Instructions to follow — Unless it is a picture, every line from the start of the entries through the line with "[394,821,456,836] model. ->" must be retyped exactly.

^^^^^^^^

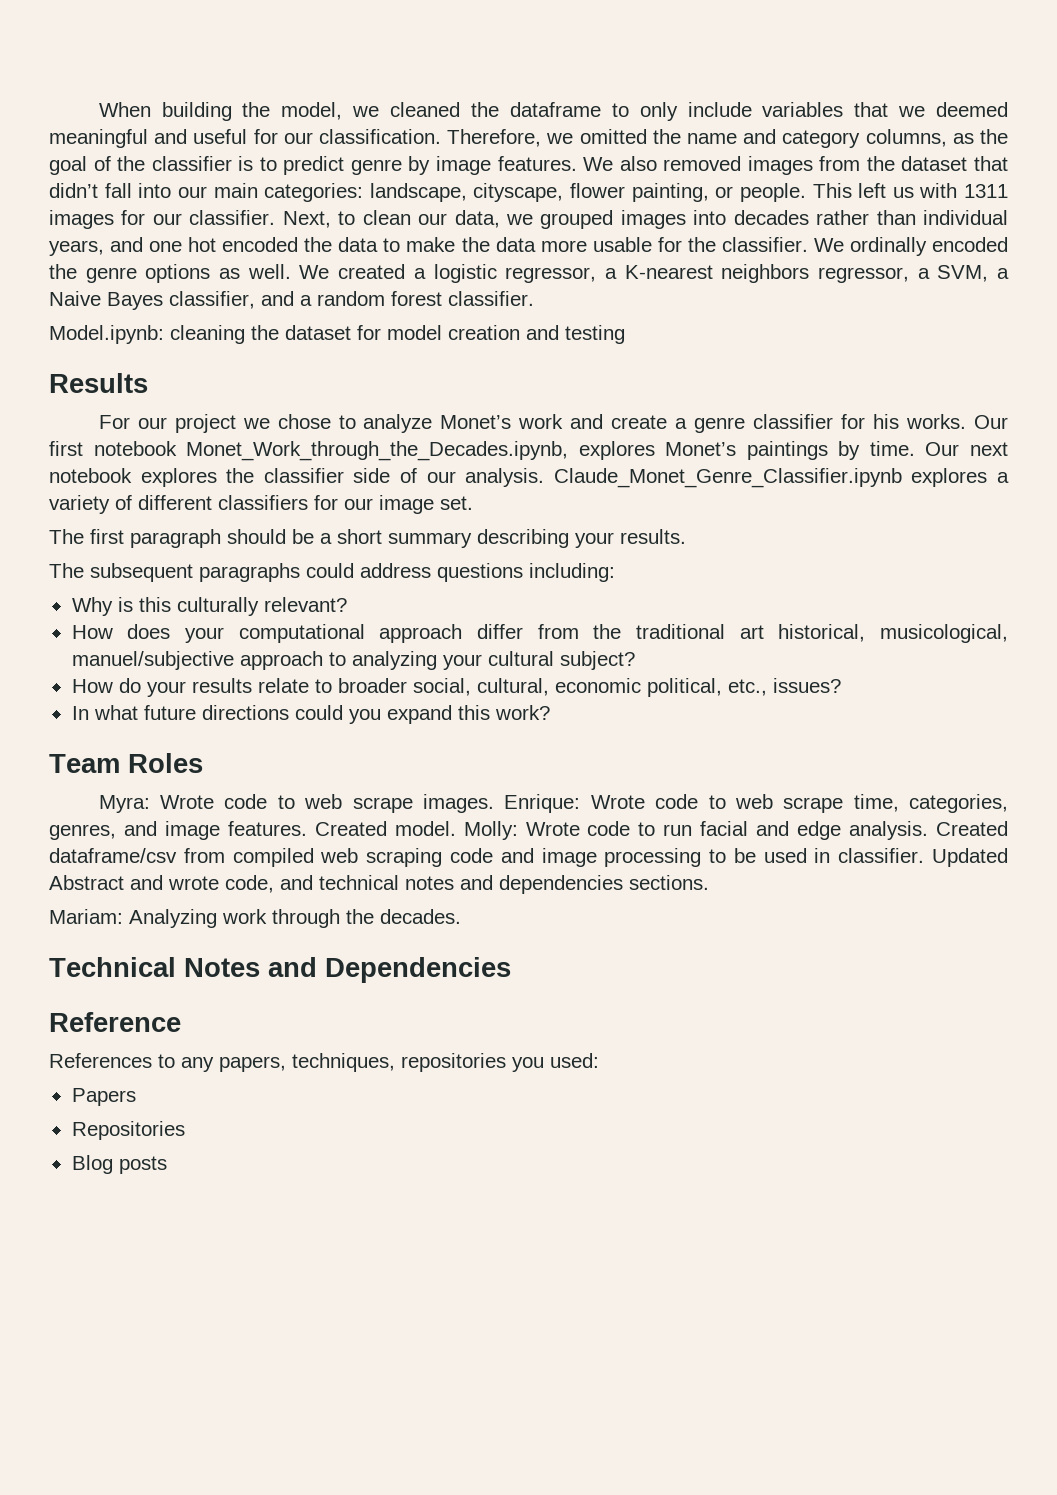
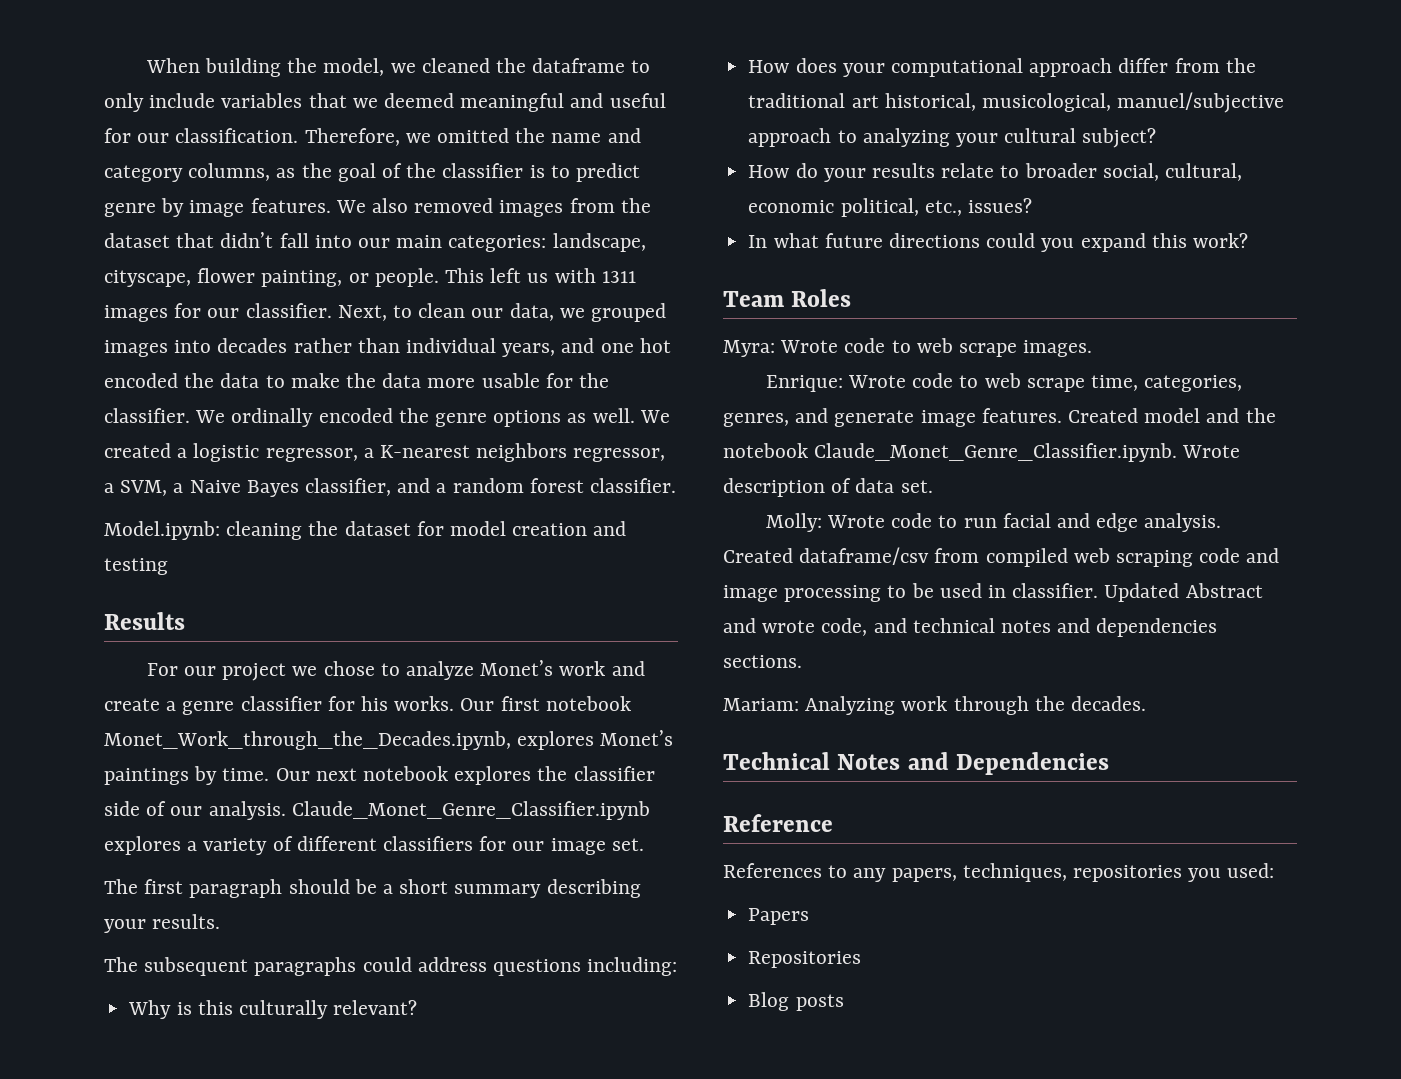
(494, 803) none -> (1093, 348) //
(157, 828) none -> [834,410,915,427] generate
[394,821,456,836] model. -> [1144,408,1276,423] [723,443,1241,462] [723,478,933,497] model and the notebook Claude_Monet_Genre_Classifier.ipynb. Wrote description of data set. //

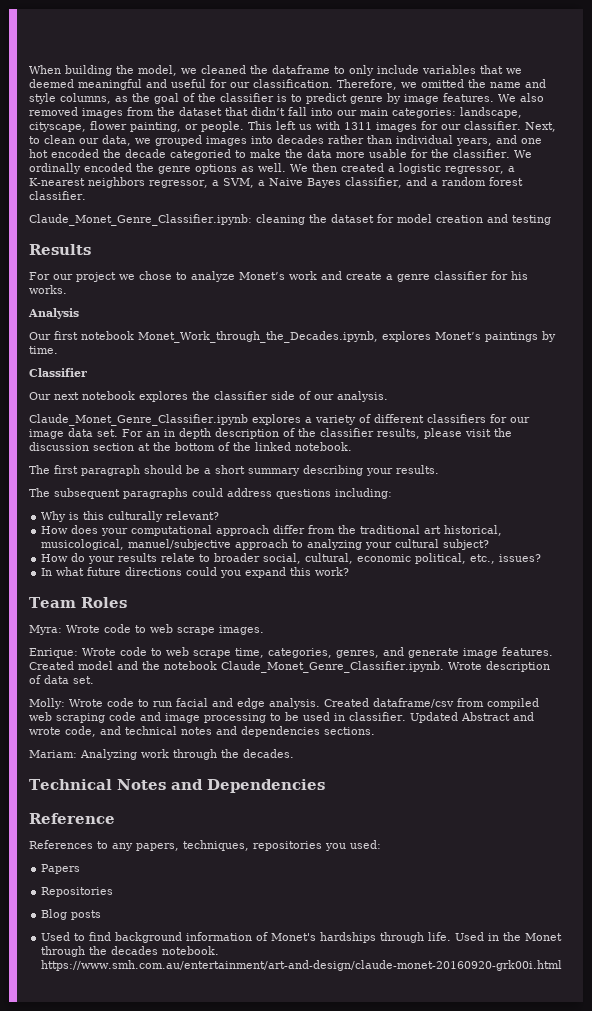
[104,165,183,182] category -> [29,93,56,104] style
[220,373,260,388] data -> [125,149,231,160] decade categoried
(670, 416) none -> [312,163,337,172] then
[104,521,220,540] Model.ipynb: -> [29,214,252,226] Claude_Monet_Genre_Classifier.ipynb:
(455, 703) none -> [28,308,79,319] // Analysis //
(270, 774) none -> [29,368,87,377] // Classifier //
(286, 810) none -> (388, 396) //
[611,838,644,851] set. -> [68,428,512,439] [29,442,352,451] data set. For an in depth description of the classifier results, please visit the discussion section at the bottom of the linked notebook.
(844, 1002) none -> [41,932,563,943] [41,946,220,957] [41,960,563,971] // Used to find background information of Monet's hardships through life. Used in the Monet through the decades notebook. https://www.smh.com.au/entertainment/art-and-design/claude-monet-20160920-grk00i.html

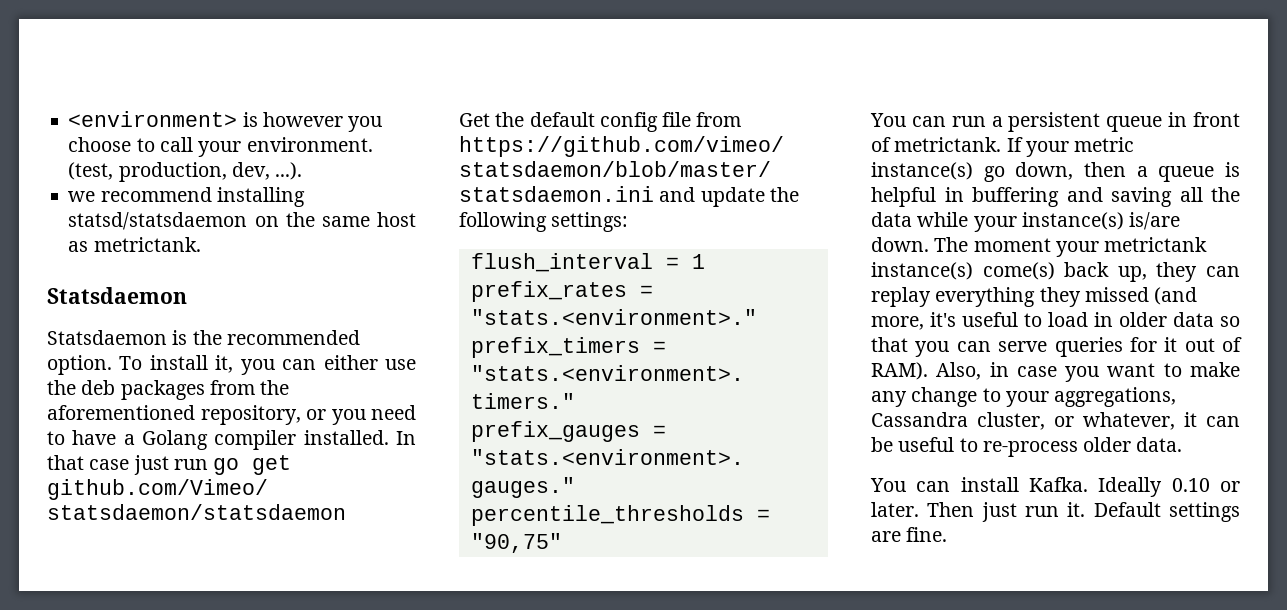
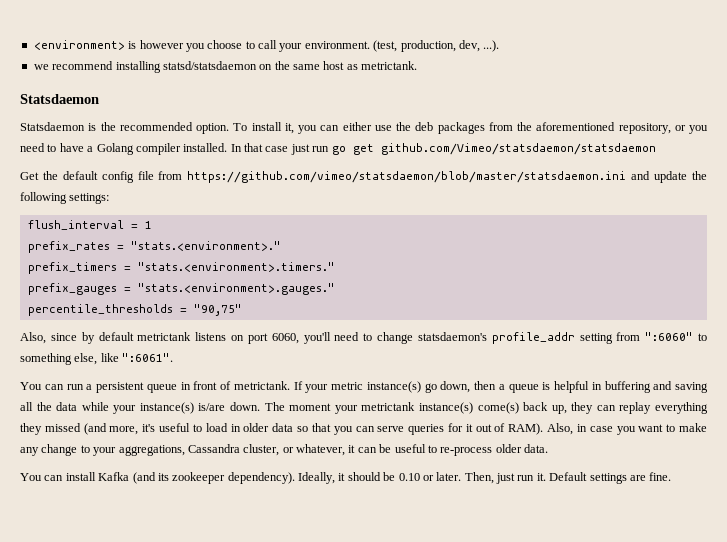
(562, 543) none -> [20,332,707,344] [20,353,174,365] // Also, since by default metrictank listens on port 6060, you'll need to change statsdaemon's profile_addr setting from ":6060" to something else, like ":6061".
[1029,477,1163,497] Kafka. Ideally -> [98,472,396,484] Kafka (and its zookeeper dependency). Ideally, it should be
[927,502,975,517] Then -> [464,472,494,484] Then,

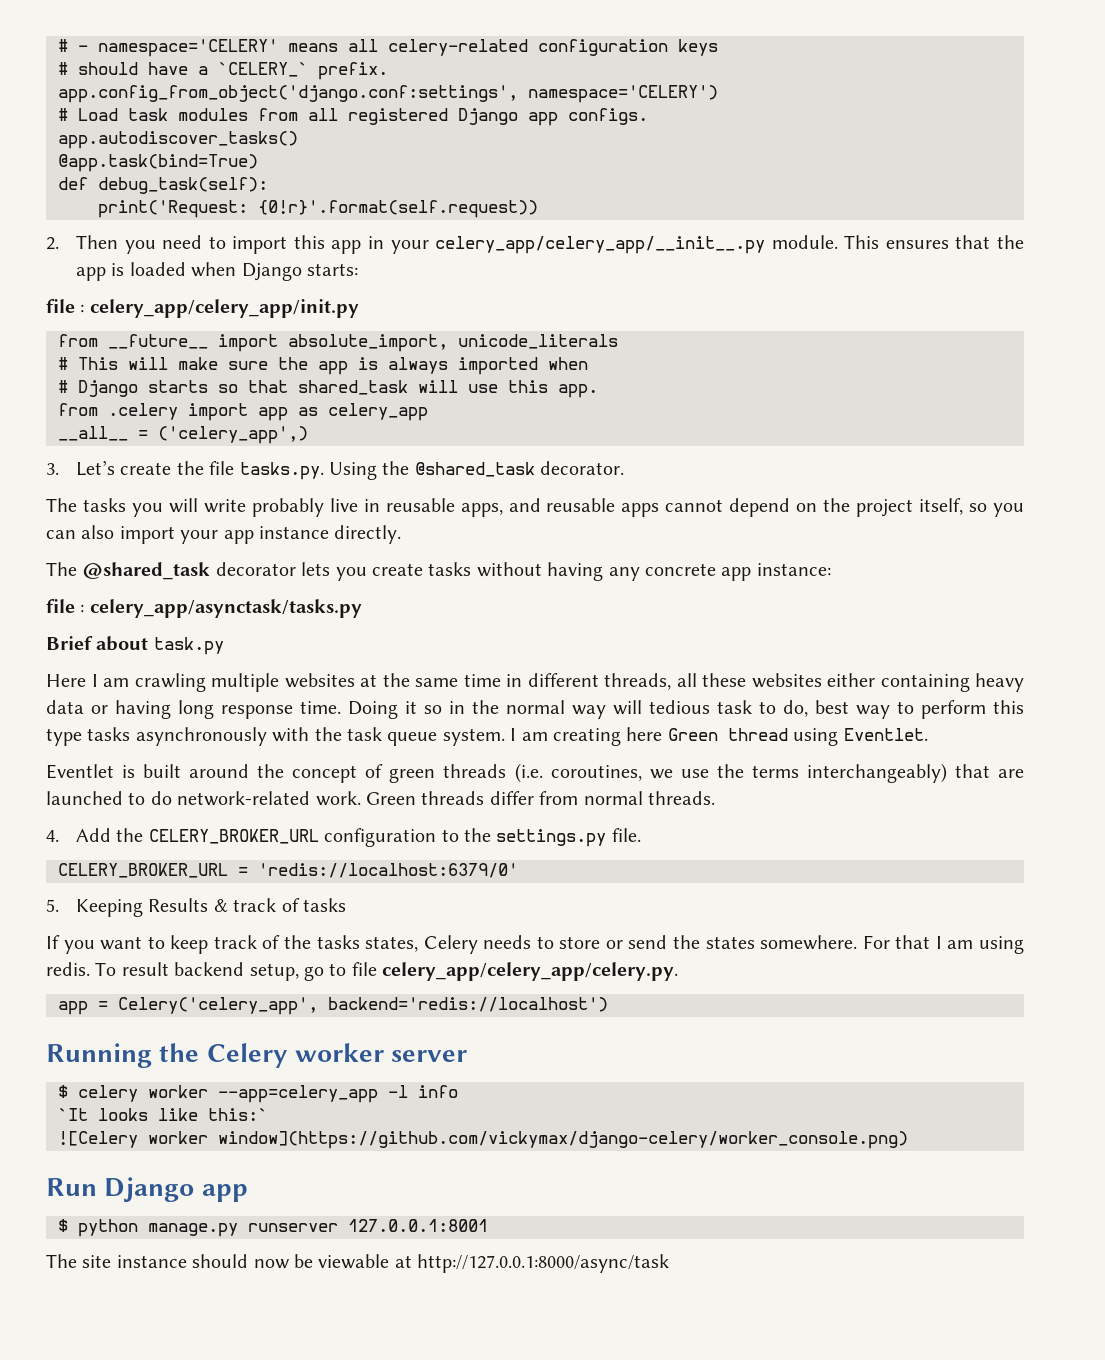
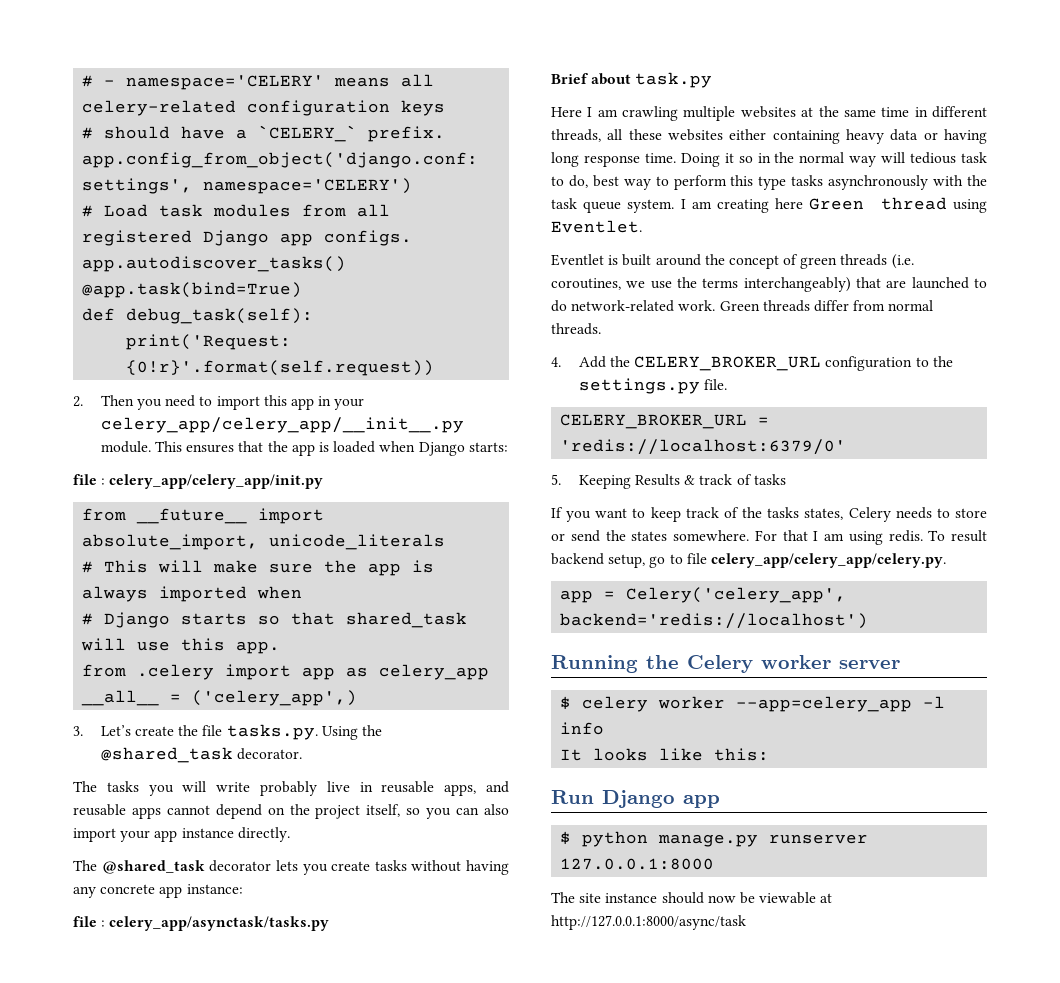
[58,1108,88,1121] `It -> [560,749,583,761] It
[208,1108,268,1121] [58,1131,908,1149] this:` // ![Celery worker window](https://github.com/vickymax/django-celery/worker_console.png) -> [714,748,770,761] this:
[348,1219,488,1232] 127.0.0.1:8001 -> [560,858,715,870] 127.0.0.1:8000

^^^^^^^^

Solution to this exercise —
(494, 803) none -> (1093, 348) //
(157, 828) none -> [834,410,915,427] generate
[394,821,456,836] model. -> [1144,408,1276,423] [723,443,1241,462] [723,478,933,497] model and the notebook Claude_Monet_Genre_Classifier.ipynb. Wrote description of data set. //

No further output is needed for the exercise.